Colton Herta will open his Formula 1 account with McLaren Racing.
RACER has learned the front-running NTT IndyCar Series driver has been signed to a testing and development deal by McLaren that will see the 21-year-old take part in F1 tests designed to interweave within his full-time Andretti Autosport IndyCar program.
The son of former CART IndyCar driver Bryan Herta will engage with McLaren through F1’s TPC allowance — testing of previous car — where the team’s MCL35M chassis from 2021 or another recent model will be deployed for Herta’s dedicated outings. Herta is likely to be joined by other drivers in McLaren’s TPC pool and at present, it does not currently include additional outings for the team in Free Practice 1 sessions. F1 teams are mandated to run rookies in at least two FP1s this season, following a change of regulations to increase opportunities for young drivers.
A six-time race winner since making the leap to IndyCar as a teenager in 2019, the Californian shot to prominence after becoming the series’ youngest winner in only his third start. Having trained extensively on the American and European open-wheel ladders, Herta was well-prepared to become a regular contender for IndyCar victories and championships in the No. 26 Andretti Honda, earning a best of third in the 2020 drivers’ standings.

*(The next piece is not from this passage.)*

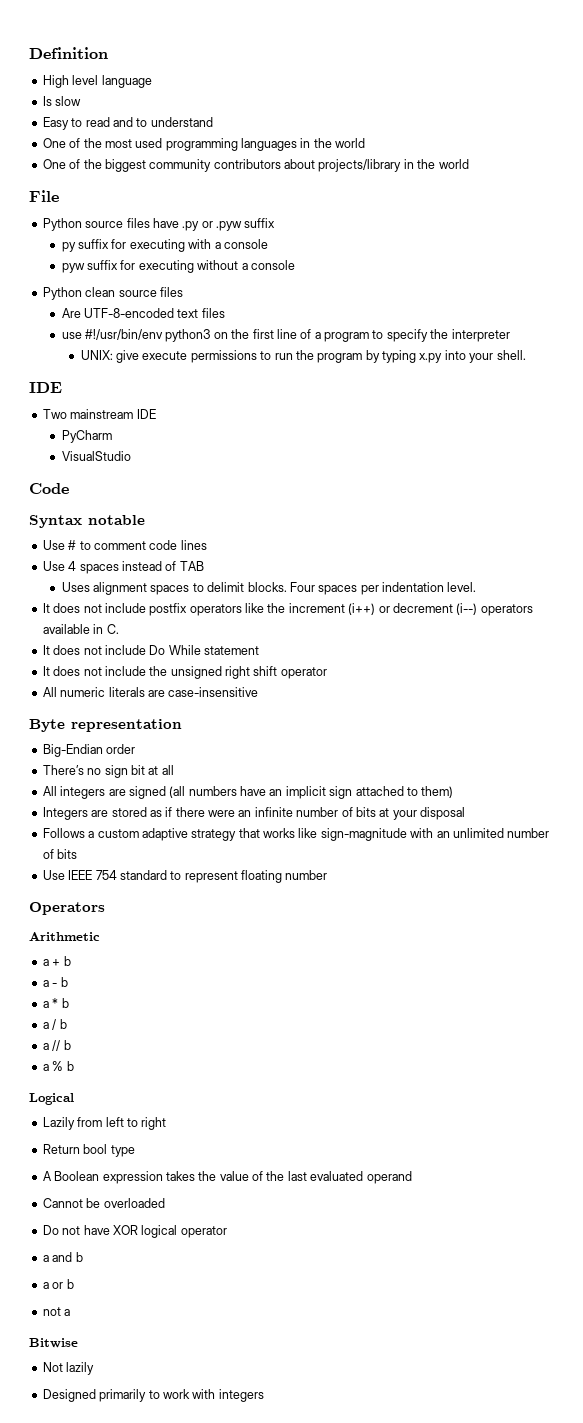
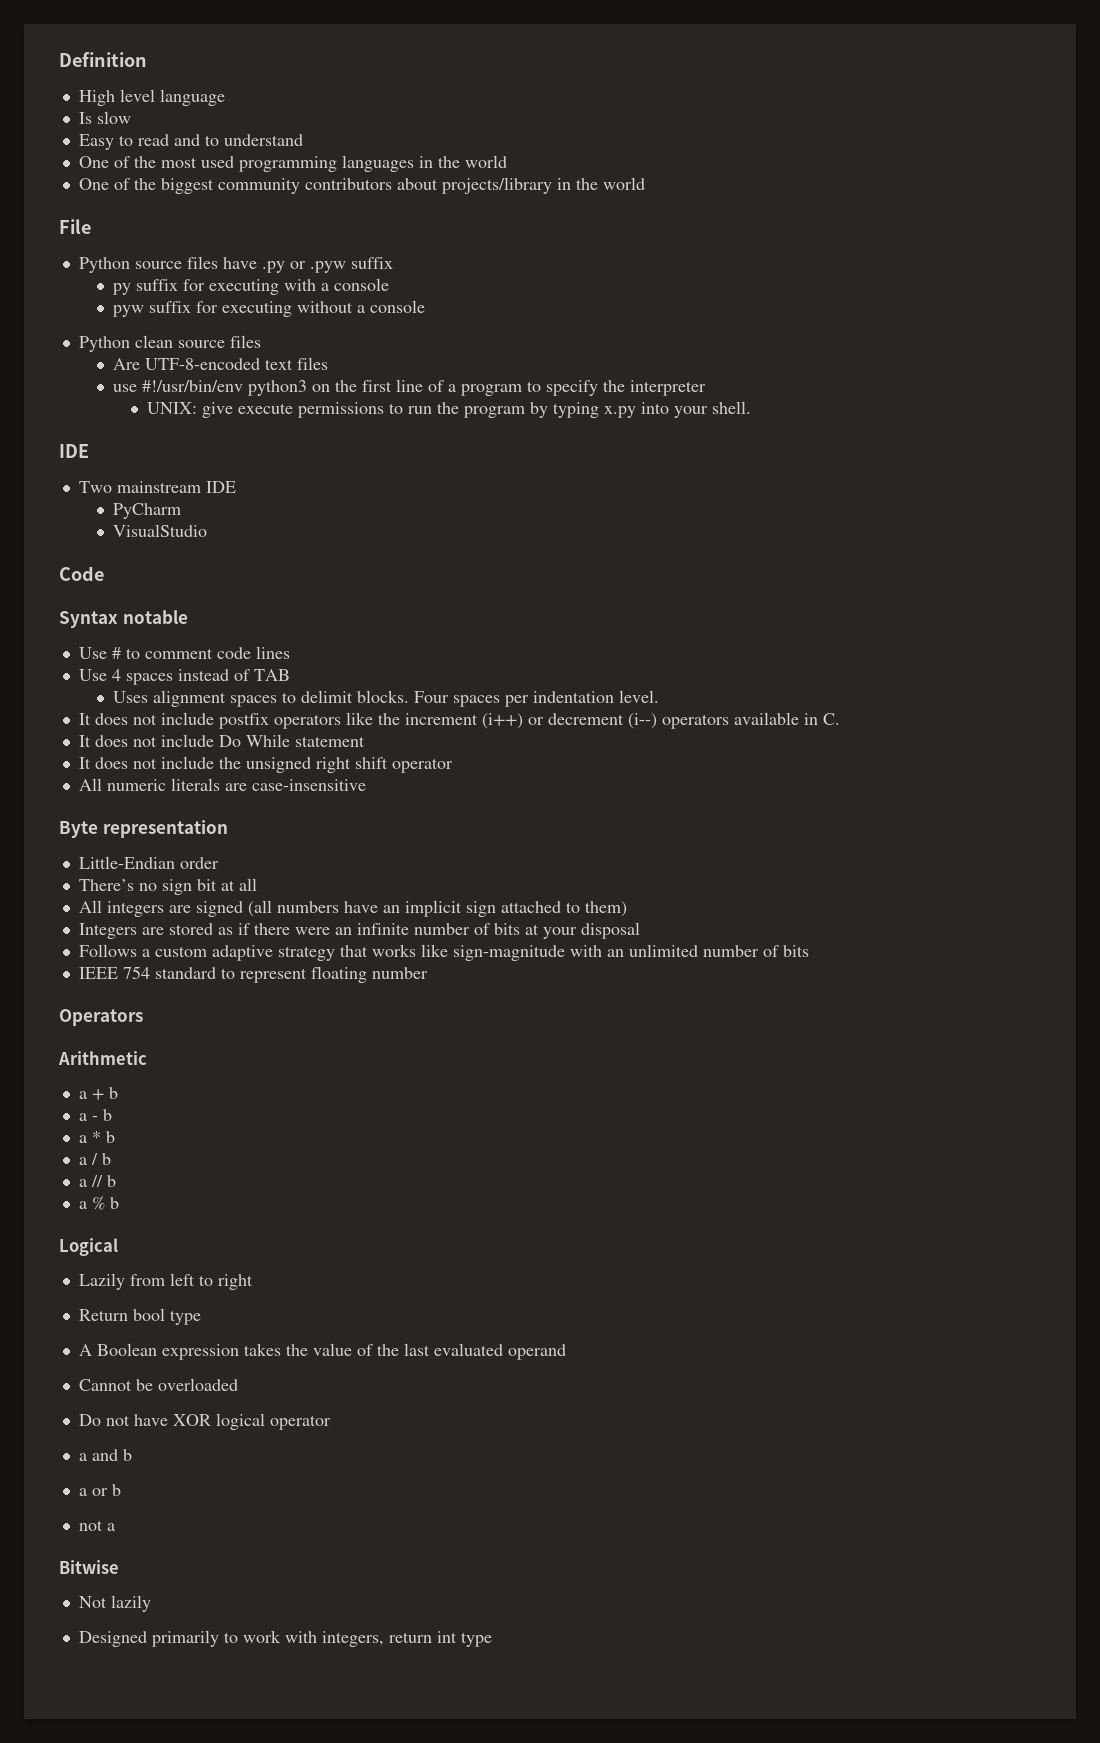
[42,744,103,757] Big-Endian -> [78,856,175,869] Little-Endian
[42,870,65,880] Use -> (809, 951) none
[218,1389,264,1402] integers -> [321,1631,492,1647] integers, return int type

Speaking at the recent IndyCar season opener where Herta placed fourth at the Firestone Grand Prix of St. Petersburg, McLaren CEO Zak Brown acknowledged the team’s interest in testing an IndyCar driver, which comes on the heels of Arrow McLaren SP’s Pato O’Ward making his F1 testing debut for McLaren in December at the Abu Dhabi circuit.
The choice of Herta, who is under contract with Andretti through the 2023 IndyCar season, is an interesting one as Andretti and McLaren’s majority-owned AMSP teams are close rivals in the series and could be future opponents in F1.
Interest in Herta as an F1 option arose last year when he was linked to Andretti’s ill-fated attempt to purchase the Sauber-led Alfa Romeo F1 Team, but with only 32 of the required 40 points needed to earn an F1 super license, he lacked the ability to move forward and race if the sale had been concluded. More recently Andretti’s father Mario, the 1978 F1 world champion, expressed his belief that if his son is successful in launching the Andretti Global F1 outfit as early as 2024, Herta would be one of the two drivers selected to represent the team.
With Brown’s business ties to Andretti through co-ownership of Walkinshaw Andretti United Australian Supercars team, the move by McLaren to bring Herta into its F1 family could be viewed as an effort to assist Andretti by helping Herta to accrue more super license points through testing. RACER also understands the opposite could be true, with McLaren’s interest in Herta being wholly independent of Andretti’s future F1 aspirations.
Facing uncertainty as to whether the FIA will accept Andretti’s application to become an entrant in F1, and with Daniel Ricciardo’s tenure as a McLaren driver beyond 2023 in question, the new testing regimen for Herta would appear to cover all bases for Andretti Global and/or McLaren once 2024 arrives.
In regard to O’Ward, the arrival of Herta — his former Andretti Indy Lights teammate — as a McLaren F1 asset is said to be additive and not at the expense of O’Ward’s F1 testing opportunities with the team.